ACTIVITY:
Once you find the line with "payment method: Apple Pay -> cash" in the data that follows, repeat it and every line after it exactly, through the line with "total: 350.67 -> 510.57".
○ ○ ○ ○ ○ ○ ○
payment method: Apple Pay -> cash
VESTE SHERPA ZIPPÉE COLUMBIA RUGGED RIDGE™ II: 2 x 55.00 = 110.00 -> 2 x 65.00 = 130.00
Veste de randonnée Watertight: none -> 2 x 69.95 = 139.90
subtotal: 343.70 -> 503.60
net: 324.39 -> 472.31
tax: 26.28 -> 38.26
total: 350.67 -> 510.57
○ ○ ○ ○ ○ ○ ○
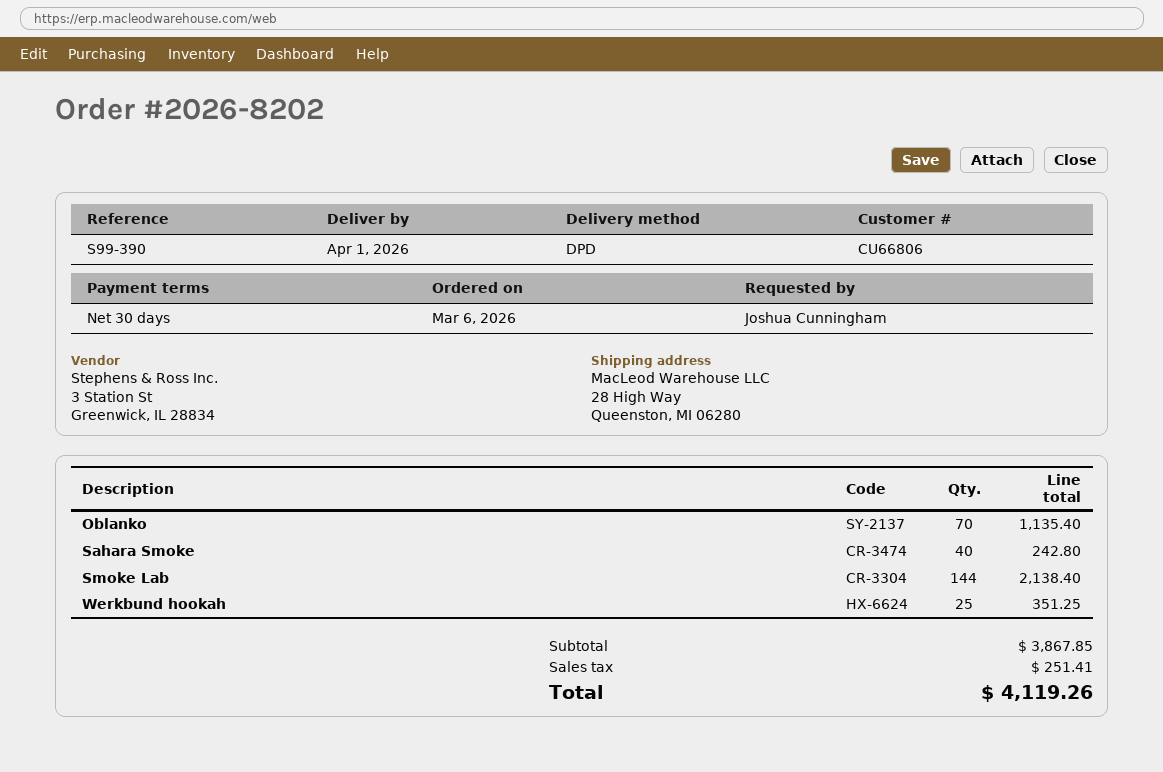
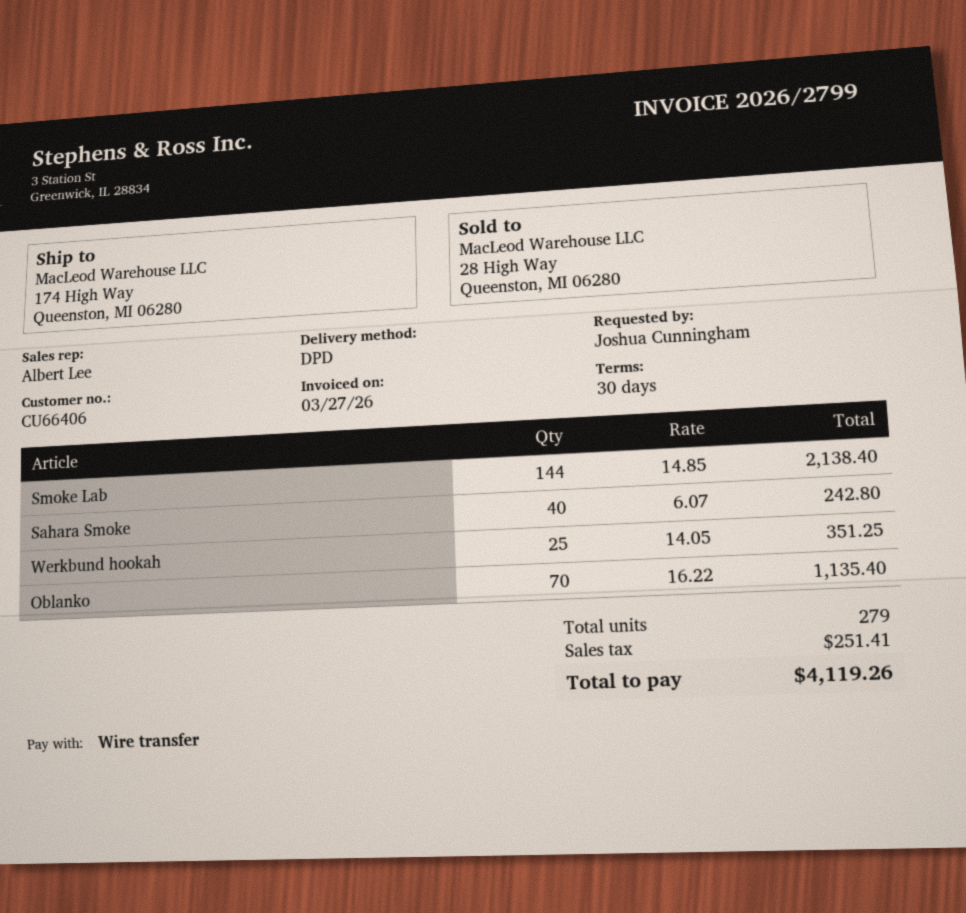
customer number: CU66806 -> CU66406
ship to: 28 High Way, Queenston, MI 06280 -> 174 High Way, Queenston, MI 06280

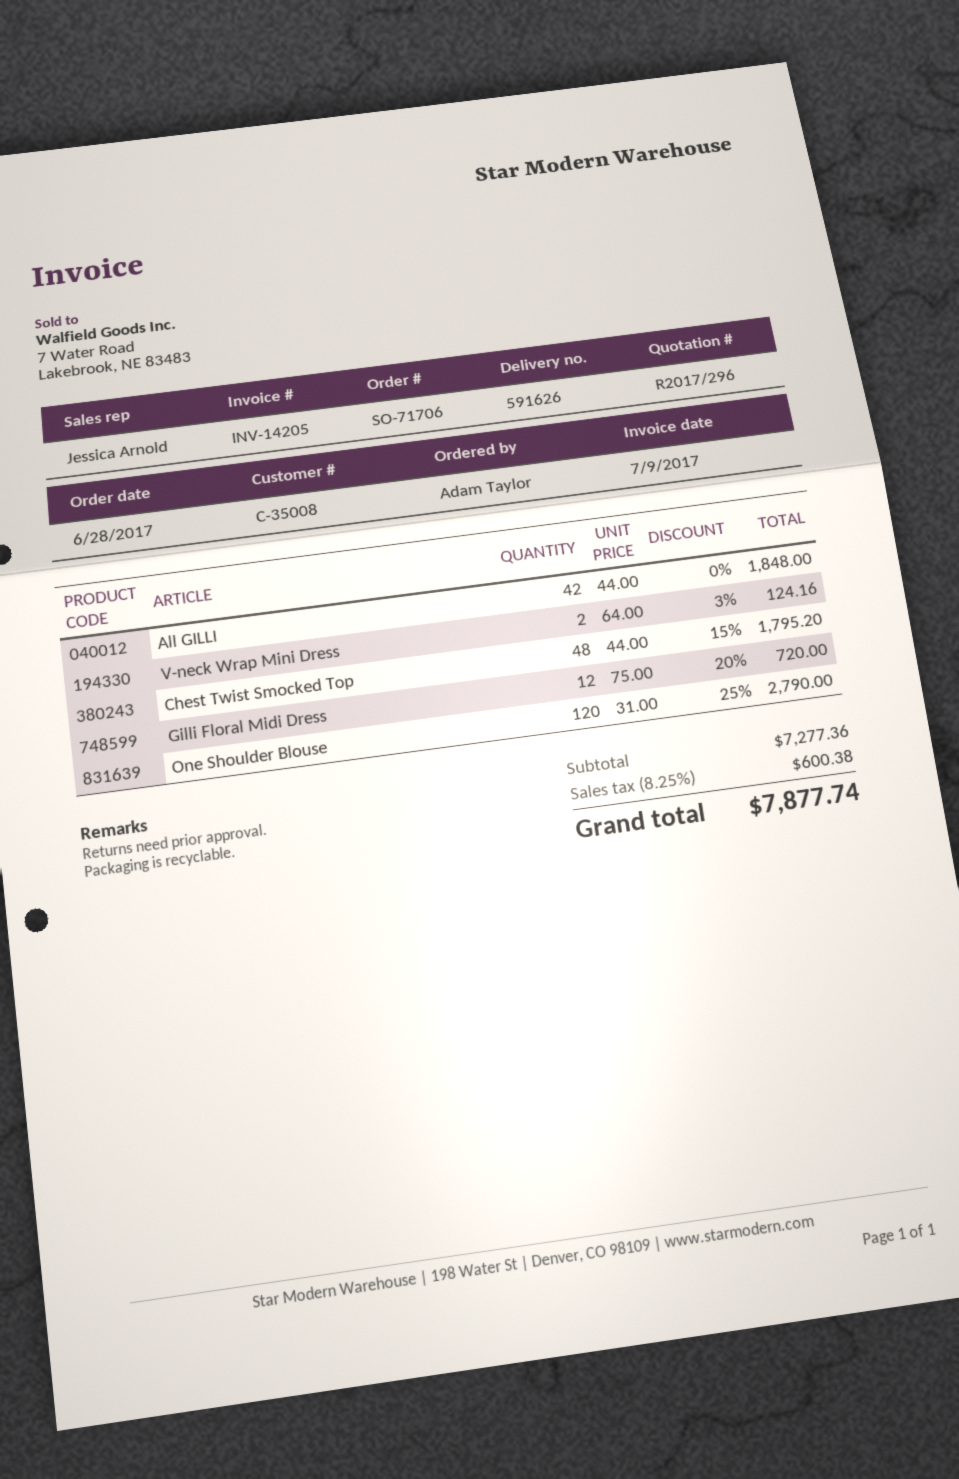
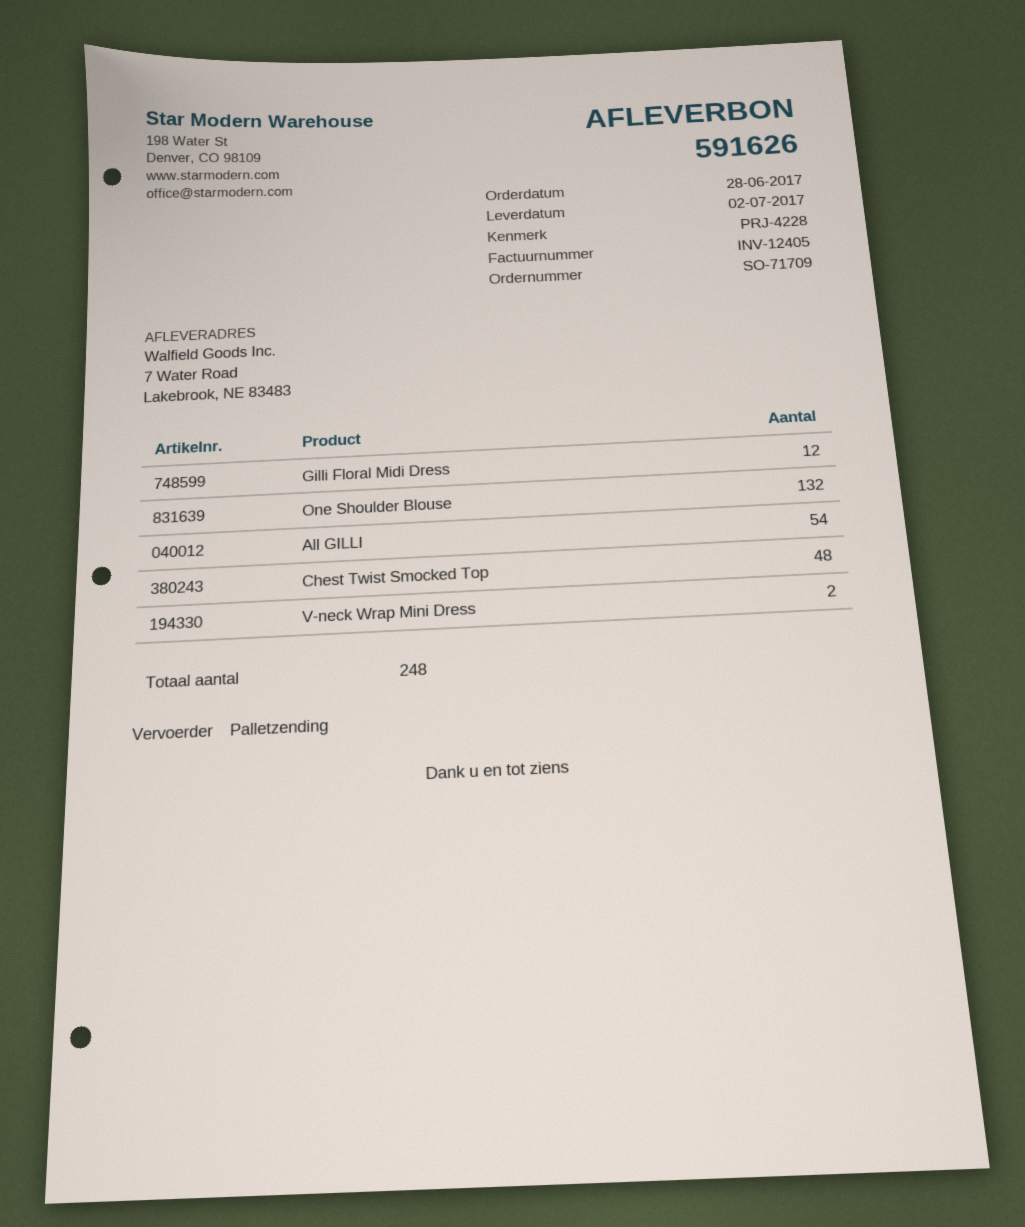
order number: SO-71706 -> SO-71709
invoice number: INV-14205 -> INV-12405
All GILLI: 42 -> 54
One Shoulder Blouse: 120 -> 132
○ ○ ○ ○ ○ ○ ○
RESULT OF THE TASK:
payment method: Apple Pay -> cash
VESTE SHERPA ZIPPÉE COLUMBIA RUGGED RIDGE™ II: 2 x 55.00 = 110.00 -> 2 x 65.00 = 130.00
Veste de randonnée Watertight: none -> 2 x 69.95 = 139.90
subtotal: 343.70 -> 503.60
net: 324.39 -> 472.31
tax: 26.28 -> 38.26
total: 350.67 -> 510.57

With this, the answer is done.